A “Farra dos Postos”: Dezenas de notas fiscais O gabinete de Alfaia apresenta uma logística curiosa: em vez de concentrar o abastecimento, o vereador apresenta dezenas de notas de valores baixos (muitas entre R$ 60,00 e R$ 75,00) em postos espalhados por toda Manaus, como Gurgel, Mucuripe e Santos Dumont. Essa fragmentação dificulta o controle imediato do consumo, mas a soma revela um gasto contínuo e volumoso que serve para manter sua base política em movimento.
Blindagem Técnica e Publicidade Além do combustível, o vereador destinou valores vultosos à empresa Mota e Mota Comércio LTDA. Foram pelo menos três pagamentos de R$ 8.000,00 sob a justificativa de “Consultoria Técnica”. Como principal defensor da gestão David Almeida na Câmara, Alfaia utiliza esses serviços para embasar defesas jurídicas e políticas de projetos polêmicos da prefeitura, além de investir na própria divulgação para manter sua imagem vinculada às entregas do Executivo.

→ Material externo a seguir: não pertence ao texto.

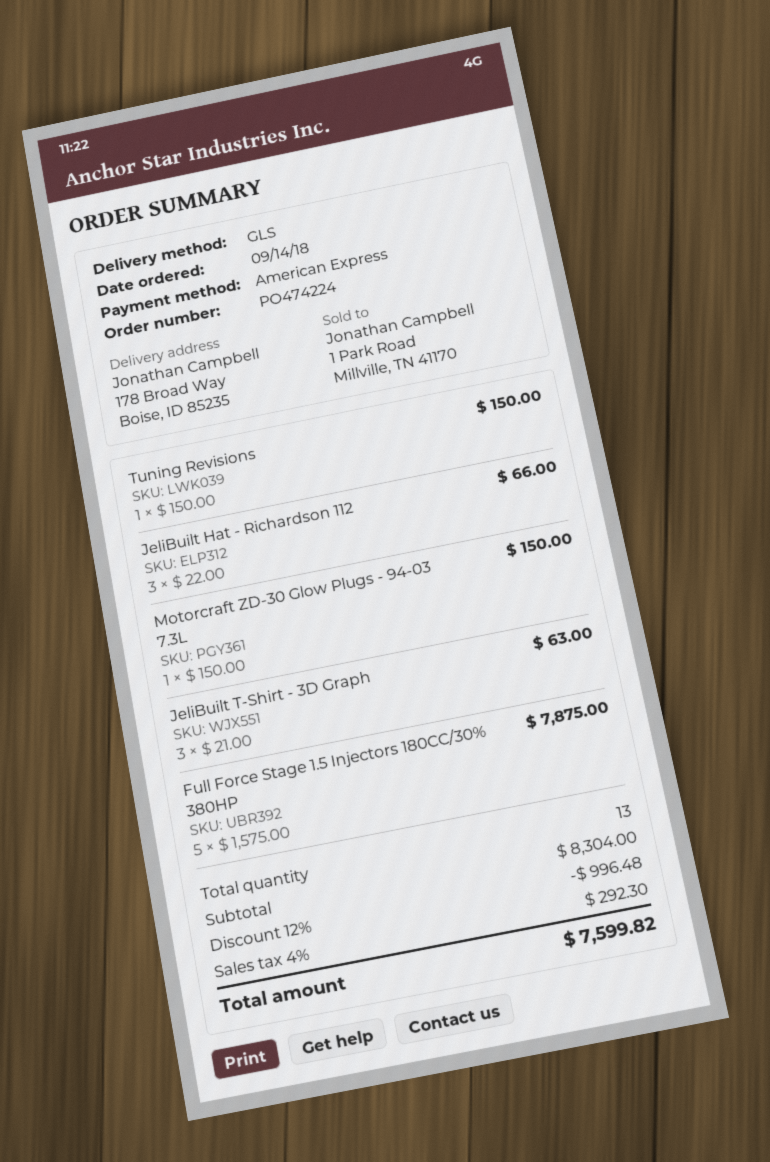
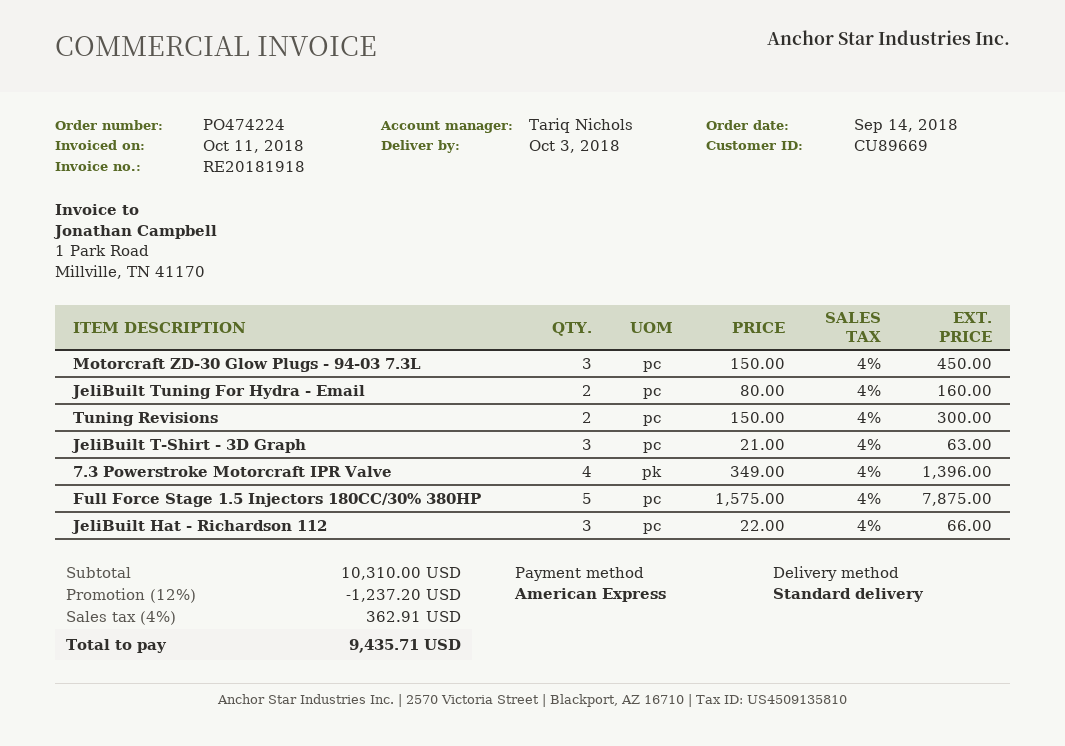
shipping method: GLS -> standard
Tuning Revisions: 1 x 150.00 = 150.00 -> 2 x 150.00 = 300.00
Motorcraft ZD-30 Glow Plugs - 94-03 7.3L: 1 x 150.00 = 150.00 -> 3 x 150.00 = 450.00
JeliBuilt Tuning For Hydra - Email: none -> 2 x 80.00 = 160.00
7.3 Powerstroke Motorcraft IPR Valve: none -> 4 x 349.00 = 1396.00
subtotal: 8304.00 -> 10310.00
discount: 12% = 996.48 -> 12% = 1237.20
tax: 4% = 292.30 -> 4% = 362.91
total: 7599.82 -> 9435.71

Contexto Político: O “Braço Direito” na CMM
Diferente de vereadores independentes, Alfaia usa sua cota para sustentar a estrutura de Líder do Prefeito. Isso significa que o dinheiro público pago pelo cidadão de Manaus está financiando a articulação necessária para aprovar os projetos enviados por David Almeida, o que explica o uso de quase 100% da verba disponível.